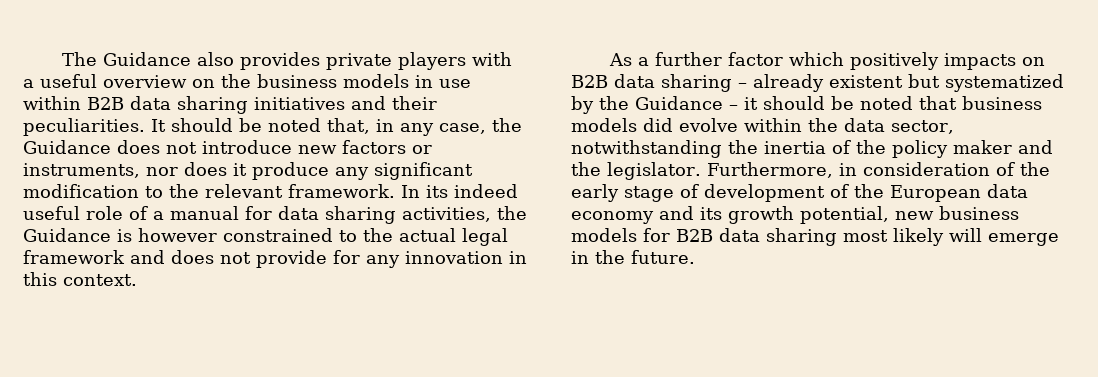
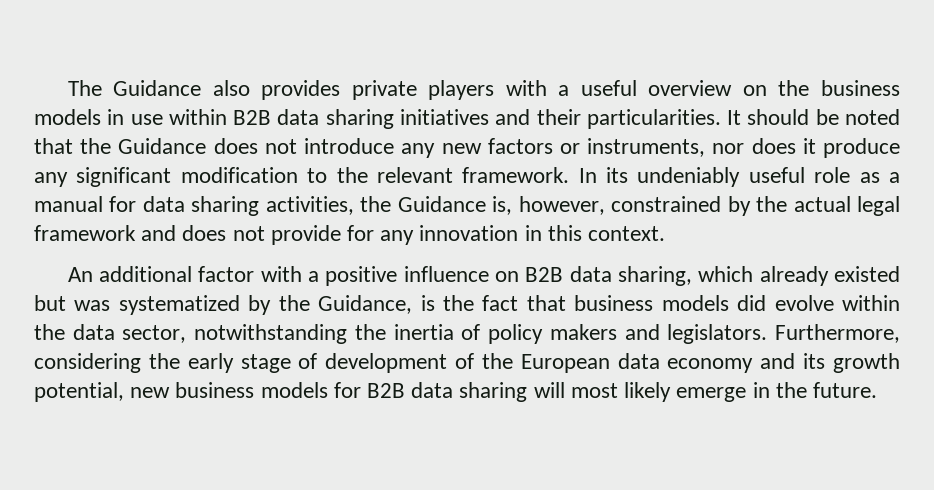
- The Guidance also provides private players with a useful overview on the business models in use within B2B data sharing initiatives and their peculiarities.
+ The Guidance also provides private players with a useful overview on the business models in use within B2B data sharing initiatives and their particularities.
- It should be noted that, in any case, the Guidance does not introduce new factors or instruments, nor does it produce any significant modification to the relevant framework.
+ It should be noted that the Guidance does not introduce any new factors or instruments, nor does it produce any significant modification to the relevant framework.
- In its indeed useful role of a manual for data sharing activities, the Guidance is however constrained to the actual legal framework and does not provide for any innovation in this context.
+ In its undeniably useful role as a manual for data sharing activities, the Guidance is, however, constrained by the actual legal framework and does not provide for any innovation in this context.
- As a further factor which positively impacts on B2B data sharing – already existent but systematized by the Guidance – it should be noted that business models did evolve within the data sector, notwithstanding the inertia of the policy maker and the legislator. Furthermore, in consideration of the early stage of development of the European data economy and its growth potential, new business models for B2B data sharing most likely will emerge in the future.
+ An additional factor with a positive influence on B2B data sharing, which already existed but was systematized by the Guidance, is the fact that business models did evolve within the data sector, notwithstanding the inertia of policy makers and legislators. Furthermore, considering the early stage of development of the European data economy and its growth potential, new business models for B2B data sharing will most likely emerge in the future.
•••••
Brief: Using the entries above, extract exactly the span from the line with "and their particularities." to the line with "- As a further", both lines included; leave out everything else.

The answer:
+ The Guidance also provides private players with a useful overview on the business models in use within B2B data sharing initiatives and their particularities.
- It should be noted that, in any case, the Guidance does not introduce new factors or instruments, nor does it produce any significant modification to the relevant framework.
+ It should be noted that the Guidance does not introduce any new factors or instruments, nor does it produce any significant modification to the relevant framework.
- In its indeed useful role of a manual for data sharing activities, the Guidance is however constrained to the actual legal framework and does not provide for any innovation in this context.
+ In its undeniably useful role as a manual for data sharing activities, the Guidance is, however, constrained by the actual legal framework and does not provide for any innovation in this context.
- As a further factor which positively impacts on B2B data sharing – already existent but systematized by the Guidance – it should be noted that business models did evolve within the data sector, notwithstanding the inertia of the policy maker and the legislator. Furthermore, in consideration of the early stage of development of the European data economy and its growth potential, new business models for B2B data sharing most likely will emerge in the future.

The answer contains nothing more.